[Update: DjangoAMF has been patched with these changes. Thanks!]
Immediately after I installed DjangoAMF and began playing around I ran into problems. Nothing was working correctly, even though my setup was exactly as the example in the user manual, and Flex was constantly rewarding me with a Client.Data.UnderFlow
exception.
I could get the same Flex 2 application working with a gateway running amfphp (which I installed as a control/reference), so I was pretty sure it wasn’t the Flex side of things.

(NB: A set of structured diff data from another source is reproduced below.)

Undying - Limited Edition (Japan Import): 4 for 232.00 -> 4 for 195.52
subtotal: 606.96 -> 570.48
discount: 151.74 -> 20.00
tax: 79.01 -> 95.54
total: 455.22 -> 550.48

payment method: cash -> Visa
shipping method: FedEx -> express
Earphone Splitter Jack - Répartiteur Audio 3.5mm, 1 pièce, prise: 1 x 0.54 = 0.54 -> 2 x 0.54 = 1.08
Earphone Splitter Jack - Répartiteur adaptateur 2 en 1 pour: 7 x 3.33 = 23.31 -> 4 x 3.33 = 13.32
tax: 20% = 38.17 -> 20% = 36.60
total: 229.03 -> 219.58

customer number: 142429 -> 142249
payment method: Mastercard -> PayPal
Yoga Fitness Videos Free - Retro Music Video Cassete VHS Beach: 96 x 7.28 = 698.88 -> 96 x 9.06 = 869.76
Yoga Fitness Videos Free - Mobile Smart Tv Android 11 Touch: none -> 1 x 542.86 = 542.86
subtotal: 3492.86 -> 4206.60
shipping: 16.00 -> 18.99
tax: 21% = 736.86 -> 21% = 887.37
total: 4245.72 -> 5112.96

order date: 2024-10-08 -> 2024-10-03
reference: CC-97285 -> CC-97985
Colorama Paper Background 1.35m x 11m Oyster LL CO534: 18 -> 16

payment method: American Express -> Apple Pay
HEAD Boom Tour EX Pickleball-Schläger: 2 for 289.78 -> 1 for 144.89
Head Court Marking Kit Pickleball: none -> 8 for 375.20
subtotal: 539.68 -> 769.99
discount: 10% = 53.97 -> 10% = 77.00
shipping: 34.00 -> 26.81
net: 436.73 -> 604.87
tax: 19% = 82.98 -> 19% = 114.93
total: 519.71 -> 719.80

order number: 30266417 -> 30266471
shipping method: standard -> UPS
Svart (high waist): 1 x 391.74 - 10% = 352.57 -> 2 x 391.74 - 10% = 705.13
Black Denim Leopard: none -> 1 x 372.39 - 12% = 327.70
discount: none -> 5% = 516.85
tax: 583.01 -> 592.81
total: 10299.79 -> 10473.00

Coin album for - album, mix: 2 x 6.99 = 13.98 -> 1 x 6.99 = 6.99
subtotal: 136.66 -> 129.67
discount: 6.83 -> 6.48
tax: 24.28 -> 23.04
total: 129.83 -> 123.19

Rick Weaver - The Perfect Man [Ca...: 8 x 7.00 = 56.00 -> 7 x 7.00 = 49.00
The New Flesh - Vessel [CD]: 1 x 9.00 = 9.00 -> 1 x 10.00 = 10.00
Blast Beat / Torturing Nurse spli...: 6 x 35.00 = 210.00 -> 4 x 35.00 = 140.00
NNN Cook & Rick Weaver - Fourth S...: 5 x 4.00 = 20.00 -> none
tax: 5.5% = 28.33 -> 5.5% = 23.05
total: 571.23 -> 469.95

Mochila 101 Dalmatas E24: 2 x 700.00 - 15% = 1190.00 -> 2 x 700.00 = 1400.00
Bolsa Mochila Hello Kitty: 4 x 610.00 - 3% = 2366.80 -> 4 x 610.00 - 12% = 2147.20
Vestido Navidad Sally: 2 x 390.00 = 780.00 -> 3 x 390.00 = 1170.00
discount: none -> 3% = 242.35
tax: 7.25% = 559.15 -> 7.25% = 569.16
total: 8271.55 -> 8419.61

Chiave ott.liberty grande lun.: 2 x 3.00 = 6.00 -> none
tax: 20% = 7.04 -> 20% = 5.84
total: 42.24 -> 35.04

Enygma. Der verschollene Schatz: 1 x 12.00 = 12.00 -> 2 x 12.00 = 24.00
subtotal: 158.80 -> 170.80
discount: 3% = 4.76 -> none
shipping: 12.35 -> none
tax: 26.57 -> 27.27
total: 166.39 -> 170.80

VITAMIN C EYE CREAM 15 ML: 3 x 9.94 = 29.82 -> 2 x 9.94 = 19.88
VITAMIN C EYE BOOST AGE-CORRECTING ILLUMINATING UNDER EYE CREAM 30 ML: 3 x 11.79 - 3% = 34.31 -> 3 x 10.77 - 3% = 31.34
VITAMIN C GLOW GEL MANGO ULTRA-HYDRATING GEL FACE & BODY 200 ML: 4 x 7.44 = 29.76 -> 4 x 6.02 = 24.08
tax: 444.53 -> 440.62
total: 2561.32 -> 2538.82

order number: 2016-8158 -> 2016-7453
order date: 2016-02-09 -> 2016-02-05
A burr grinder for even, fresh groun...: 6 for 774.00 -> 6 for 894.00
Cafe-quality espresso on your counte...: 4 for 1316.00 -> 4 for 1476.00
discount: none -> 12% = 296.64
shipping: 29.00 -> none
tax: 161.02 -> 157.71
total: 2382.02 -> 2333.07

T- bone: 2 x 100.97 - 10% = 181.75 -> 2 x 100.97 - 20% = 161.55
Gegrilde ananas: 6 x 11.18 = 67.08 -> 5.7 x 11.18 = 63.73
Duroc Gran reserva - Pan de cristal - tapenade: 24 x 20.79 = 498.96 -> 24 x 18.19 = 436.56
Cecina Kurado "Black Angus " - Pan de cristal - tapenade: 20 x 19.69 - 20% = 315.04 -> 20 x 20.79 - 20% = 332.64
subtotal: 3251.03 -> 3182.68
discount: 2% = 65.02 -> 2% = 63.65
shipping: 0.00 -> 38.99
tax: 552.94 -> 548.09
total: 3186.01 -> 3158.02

So I began peeking at the transmitted packets with Charles and comparing it to the structure of the remoting envelope. Soon I noticed something a bit, shall we say, dyslexic…
Hmm.
*checks DjangoAMF Python code*
Dang.
Haven’t run into this issue in years. Looks like I ran into this issue for the first time because I am running/testing on my non-Intel Powerbook thus breaking the network byte ordering for me.
A quick python fix and test of the changes confirmed my suspicions. Here’s the fix:
In amf/amf0.py, replace
def write_long(l, output):
d = struct.pack('L', l)
d = d[::-1]
output.write(d)
def write_int(n, output):
d = struct.pack('H', n)
d = d[::-1]
output.write(d)
with
def write_int(n, output):
output.write(struct.pack('H', socket.htons(n)))
def write_long(l, output):
output.write(struct.pack('L', socket.htonl(l)))
I hope this helps any other Mac programmers who might be struggling with getting this to work; getting these two frameworks running together is a real pleasure to behold. Stay tuned.
March 16, 2007 at 11:53 am |
Thank you for your report. I released the newer version of Django AMF including your fix.
March 16, 2007 at 6:02 pm |
Awesome – thanks!
October 24, 2007 at 5:36 pm |
Wow! you article make great idea to me.Thank a lot.
November 5, 2007 at 5:08 pm |
Ah, probably it was this change which caused this bug:
http://sourceforge.jp/tracker/index.php?func=detail&aid=11168&group_id=2585&atid=9591
which apparently has been fixed in 0.5.5.